Work required: Taking each line of the records in turn, count those containing "bolt" and report only the number.

(Stored data)
== Segment start ==

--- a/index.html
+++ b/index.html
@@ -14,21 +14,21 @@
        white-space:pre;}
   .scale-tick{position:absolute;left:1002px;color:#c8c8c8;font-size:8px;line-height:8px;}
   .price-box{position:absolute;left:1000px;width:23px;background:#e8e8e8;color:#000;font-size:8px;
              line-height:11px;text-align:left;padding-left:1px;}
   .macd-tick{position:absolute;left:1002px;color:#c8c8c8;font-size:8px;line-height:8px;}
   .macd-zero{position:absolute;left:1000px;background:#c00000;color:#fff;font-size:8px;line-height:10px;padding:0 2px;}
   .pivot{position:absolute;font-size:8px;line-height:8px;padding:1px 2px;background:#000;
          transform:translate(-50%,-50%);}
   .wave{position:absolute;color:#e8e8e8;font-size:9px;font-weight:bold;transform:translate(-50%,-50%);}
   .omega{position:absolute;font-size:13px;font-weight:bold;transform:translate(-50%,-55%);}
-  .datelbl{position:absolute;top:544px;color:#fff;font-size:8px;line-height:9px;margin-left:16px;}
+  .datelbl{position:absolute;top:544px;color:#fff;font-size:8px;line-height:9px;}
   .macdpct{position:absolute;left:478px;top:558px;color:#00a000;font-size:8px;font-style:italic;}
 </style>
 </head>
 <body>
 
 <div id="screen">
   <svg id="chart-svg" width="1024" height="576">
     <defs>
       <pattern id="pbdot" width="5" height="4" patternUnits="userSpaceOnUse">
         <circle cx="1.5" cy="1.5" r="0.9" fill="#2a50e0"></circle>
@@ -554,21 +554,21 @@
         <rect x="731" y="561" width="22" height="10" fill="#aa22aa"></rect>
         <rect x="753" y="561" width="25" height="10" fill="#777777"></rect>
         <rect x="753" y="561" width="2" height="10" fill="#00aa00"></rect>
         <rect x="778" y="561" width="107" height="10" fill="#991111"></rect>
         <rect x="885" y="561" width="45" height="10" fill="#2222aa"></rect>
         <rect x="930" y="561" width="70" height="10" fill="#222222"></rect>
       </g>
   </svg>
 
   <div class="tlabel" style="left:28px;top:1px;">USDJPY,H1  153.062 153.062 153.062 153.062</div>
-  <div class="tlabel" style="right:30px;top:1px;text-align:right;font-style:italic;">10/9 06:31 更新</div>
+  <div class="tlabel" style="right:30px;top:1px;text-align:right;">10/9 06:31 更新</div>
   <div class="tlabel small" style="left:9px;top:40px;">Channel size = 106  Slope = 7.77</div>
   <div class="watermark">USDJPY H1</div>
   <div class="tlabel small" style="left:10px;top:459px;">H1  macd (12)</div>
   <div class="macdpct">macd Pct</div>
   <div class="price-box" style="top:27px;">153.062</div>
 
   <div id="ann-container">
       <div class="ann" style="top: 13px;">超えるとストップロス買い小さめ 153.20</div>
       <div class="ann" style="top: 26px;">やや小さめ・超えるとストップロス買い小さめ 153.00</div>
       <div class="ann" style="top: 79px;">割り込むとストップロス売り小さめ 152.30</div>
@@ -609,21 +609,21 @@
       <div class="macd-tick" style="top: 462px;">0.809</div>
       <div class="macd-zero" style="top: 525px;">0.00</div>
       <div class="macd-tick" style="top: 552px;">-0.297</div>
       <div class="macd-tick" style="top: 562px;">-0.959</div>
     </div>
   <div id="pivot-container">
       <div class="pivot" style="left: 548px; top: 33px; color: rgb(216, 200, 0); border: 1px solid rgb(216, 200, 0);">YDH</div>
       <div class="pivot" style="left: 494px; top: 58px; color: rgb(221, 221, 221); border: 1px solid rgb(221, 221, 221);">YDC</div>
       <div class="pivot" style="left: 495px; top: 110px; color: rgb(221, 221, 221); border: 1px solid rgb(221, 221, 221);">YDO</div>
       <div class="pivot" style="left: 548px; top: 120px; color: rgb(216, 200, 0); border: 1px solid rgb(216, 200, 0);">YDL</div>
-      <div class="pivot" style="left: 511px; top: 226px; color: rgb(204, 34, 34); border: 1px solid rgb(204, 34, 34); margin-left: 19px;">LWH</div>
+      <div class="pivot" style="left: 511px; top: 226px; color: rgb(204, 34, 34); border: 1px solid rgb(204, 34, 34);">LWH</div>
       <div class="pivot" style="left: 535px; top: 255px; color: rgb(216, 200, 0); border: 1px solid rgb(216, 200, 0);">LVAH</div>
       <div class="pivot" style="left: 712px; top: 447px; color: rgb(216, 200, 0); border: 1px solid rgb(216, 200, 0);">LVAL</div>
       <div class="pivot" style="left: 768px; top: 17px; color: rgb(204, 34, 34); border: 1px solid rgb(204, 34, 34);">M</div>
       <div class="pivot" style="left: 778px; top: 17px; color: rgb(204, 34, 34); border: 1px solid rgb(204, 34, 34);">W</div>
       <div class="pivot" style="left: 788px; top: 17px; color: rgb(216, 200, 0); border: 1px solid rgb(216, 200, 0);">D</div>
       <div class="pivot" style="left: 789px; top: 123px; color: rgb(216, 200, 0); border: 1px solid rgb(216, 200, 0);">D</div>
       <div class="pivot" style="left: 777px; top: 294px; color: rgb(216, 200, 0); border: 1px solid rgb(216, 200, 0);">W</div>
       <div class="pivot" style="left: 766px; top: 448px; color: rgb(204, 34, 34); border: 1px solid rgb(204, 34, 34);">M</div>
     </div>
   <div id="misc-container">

== Segment end ==
== Segment start ==

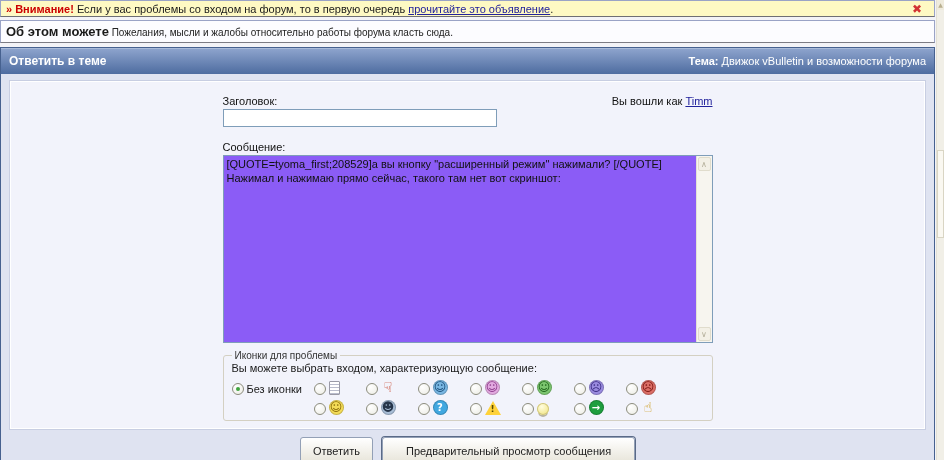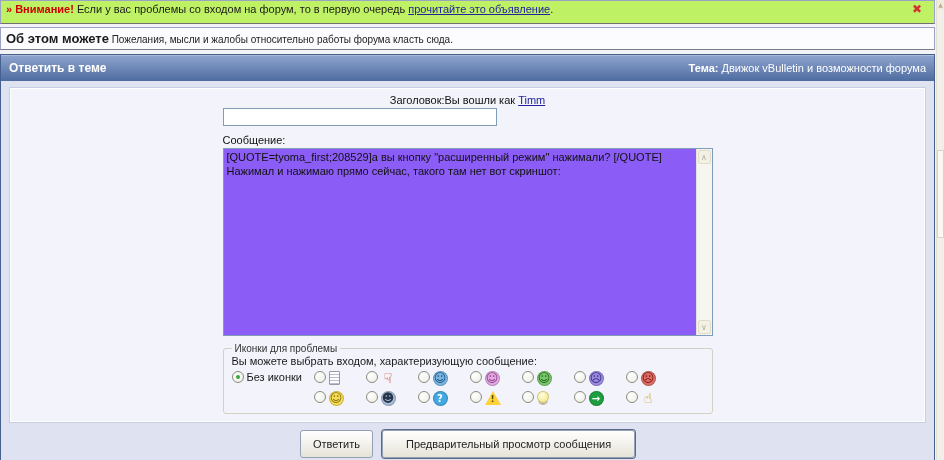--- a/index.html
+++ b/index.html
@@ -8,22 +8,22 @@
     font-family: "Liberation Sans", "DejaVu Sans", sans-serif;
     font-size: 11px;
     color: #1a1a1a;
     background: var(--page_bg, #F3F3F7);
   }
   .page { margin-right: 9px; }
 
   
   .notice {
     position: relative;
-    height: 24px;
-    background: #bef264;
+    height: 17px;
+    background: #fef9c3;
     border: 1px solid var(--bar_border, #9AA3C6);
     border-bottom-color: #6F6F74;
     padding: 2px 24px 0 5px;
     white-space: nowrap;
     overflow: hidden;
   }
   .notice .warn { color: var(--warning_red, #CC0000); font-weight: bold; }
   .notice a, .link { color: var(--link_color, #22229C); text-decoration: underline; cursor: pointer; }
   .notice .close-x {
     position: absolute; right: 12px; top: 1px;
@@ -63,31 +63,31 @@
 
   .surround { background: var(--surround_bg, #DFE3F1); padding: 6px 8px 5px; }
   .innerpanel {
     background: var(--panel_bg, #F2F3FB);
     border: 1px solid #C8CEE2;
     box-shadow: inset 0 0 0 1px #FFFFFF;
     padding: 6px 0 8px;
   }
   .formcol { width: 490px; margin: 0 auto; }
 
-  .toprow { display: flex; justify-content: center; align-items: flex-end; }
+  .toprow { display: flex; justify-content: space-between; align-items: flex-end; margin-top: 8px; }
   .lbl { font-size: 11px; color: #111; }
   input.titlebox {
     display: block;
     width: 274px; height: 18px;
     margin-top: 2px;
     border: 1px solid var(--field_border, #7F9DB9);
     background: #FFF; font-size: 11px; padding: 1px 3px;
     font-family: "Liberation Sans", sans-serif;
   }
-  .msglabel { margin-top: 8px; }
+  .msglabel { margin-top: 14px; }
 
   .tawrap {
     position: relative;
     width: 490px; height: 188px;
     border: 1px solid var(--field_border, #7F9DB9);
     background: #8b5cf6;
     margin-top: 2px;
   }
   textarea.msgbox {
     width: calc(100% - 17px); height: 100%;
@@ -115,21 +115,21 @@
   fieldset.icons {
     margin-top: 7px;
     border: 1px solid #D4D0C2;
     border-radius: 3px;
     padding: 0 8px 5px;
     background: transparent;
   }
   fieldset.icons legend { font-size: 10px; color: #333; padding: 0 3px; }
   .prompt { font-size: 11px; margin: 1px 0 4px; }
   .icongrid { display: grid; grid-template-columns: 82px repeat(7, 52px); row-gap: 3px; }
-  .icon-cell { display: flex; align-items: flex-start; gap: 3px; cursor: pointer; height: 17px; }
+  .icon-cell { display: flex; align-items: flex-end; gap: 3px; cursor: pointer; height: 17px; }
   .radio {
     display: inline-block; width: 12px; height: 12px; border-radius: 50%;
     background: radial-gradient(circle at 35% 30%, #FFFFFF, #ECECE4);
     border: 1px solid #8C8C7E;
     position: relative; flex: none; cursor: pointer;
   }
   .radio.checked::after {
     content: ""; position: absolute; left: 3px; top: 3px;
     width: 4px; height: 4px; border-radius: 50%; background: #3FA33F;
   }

== Segment end ==
== Segment start ==

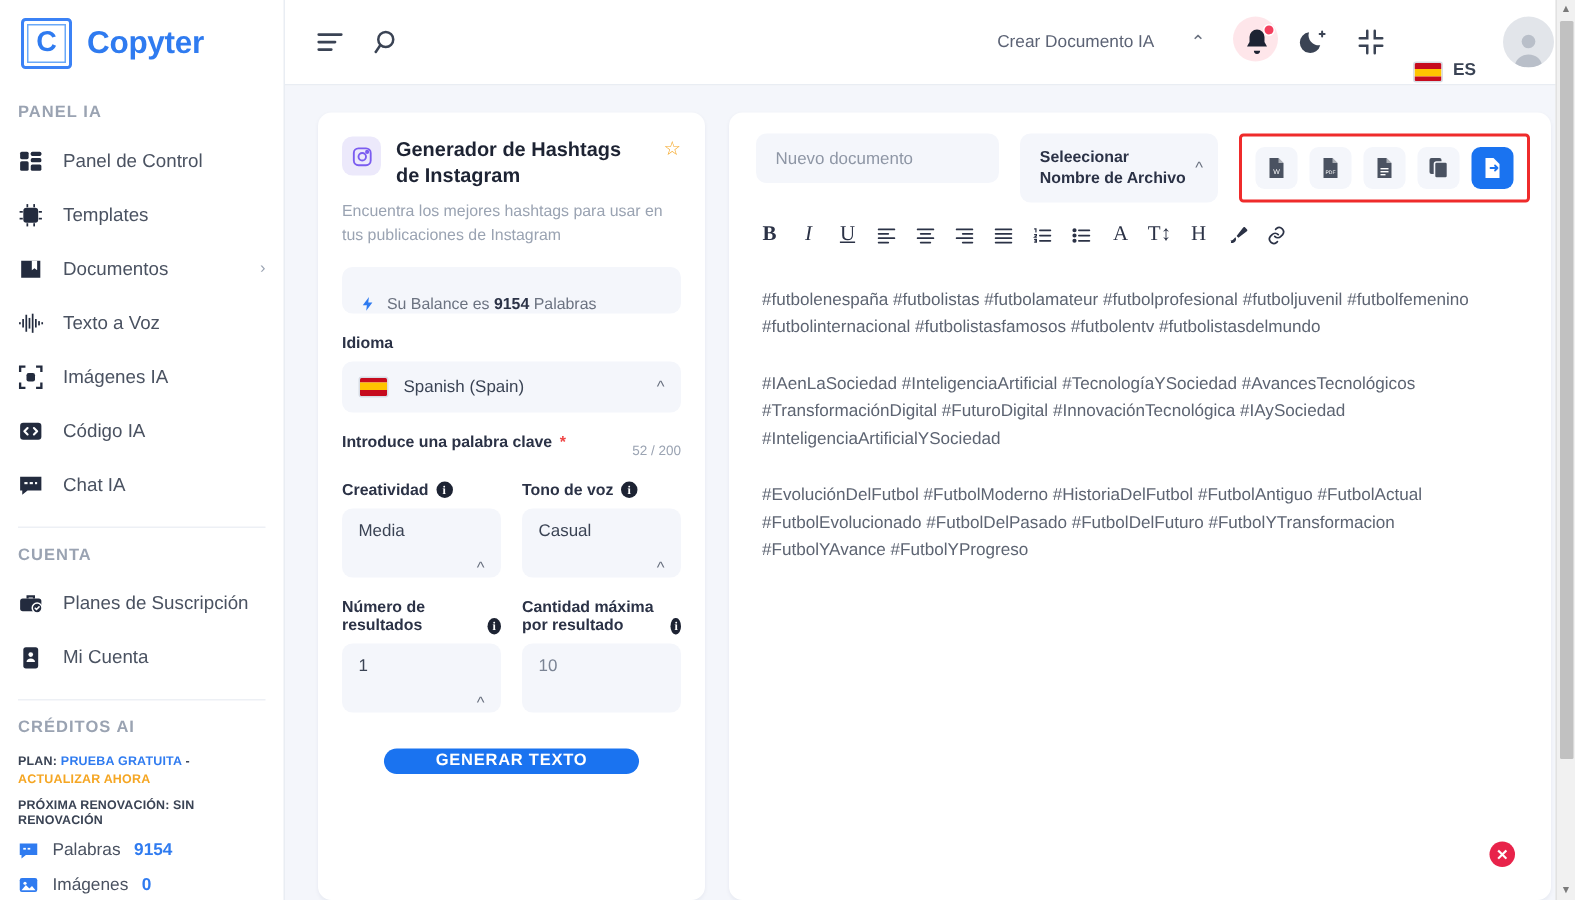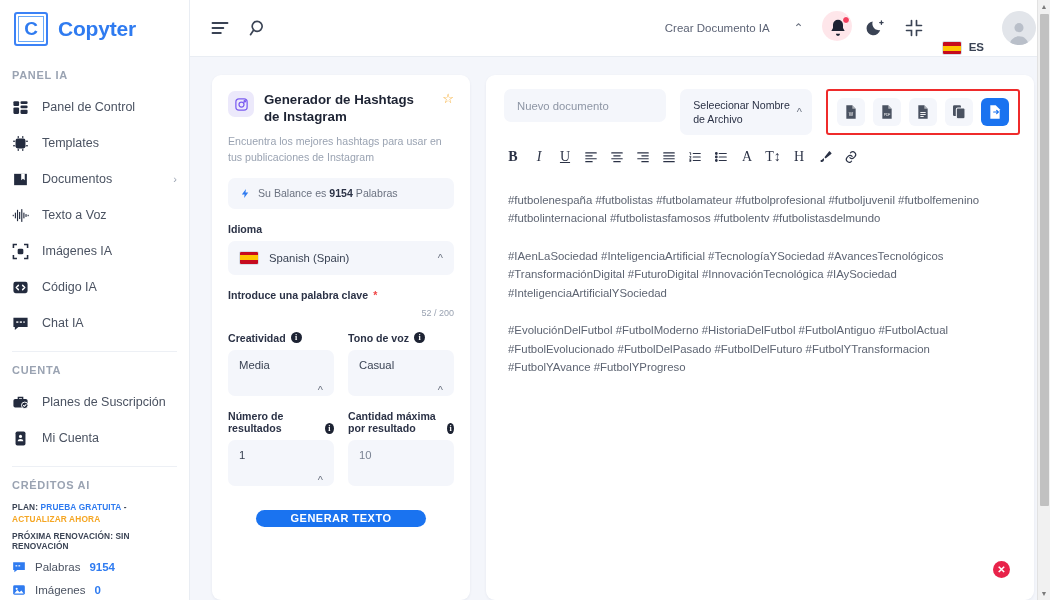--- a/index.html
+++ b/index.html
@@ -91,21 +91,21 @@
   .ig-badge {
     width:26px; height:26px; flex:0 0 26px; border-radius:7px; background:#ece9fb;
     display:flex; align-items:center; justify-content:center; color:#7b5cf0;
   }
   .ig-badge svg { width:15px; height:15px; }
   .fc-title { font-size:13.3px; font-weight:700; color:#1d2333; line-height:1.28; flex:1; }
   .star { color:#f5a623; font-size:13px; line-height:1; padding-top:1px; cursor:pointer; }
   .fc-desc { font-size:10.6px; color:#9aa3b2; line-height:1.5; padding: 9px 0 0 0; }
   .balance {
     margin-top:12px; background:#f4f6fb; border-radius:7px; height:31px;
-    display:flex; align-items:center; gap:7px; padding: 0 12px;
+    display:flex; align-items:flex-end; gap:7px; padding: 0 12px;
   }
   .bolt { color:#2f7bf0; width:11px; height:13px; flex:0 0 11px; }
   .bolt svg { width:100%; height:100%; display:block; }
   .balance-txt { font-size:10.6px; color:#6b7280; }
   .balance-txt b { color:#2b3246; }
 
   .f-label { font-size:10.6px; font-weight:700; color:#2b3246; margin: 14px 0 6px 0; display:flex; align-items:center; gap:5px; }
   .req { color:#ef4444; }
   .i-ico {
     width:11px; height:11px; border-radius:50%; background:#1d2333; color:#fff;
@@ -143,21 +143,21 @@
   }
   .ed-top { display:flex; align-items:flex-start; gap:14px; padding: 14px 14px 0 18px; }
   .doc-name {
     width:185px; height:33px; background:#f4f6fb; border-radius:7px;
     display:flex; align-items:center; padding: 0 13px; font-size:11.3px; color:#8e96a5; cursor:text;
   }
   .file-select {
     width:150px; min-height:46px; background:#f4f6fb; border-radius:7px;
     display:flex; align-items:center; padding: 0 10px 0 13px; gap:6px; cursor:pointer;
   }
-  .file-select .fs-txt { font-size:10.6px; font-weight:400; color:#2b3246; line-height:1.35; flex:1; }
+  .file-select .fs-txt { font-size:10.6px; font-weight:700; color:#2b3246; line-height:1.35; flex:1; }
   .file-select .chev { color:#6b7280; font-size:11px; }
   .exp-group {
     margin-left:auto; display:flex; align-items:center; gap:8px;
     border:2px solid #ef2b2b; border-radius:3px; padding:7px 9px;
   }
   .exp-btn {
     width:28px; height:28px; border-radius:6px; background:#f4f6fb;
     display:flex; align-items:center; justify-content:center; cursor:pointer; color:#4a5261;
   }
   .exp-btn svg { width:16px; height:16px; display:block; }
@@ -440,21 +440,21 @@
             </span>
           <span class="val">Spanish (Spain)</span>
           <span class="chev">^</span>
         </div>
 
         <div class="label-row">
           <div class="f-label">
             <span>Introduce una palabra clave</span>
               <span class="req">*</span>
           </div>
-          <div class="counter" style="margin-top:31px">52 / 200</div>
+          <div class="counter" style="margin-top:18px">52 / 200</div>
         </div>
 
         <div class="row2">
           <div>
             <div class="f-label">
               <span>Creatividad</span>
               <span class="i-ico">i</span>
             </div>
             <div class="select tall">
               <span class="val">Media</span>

== Segment end ==

Solution to the problem: 2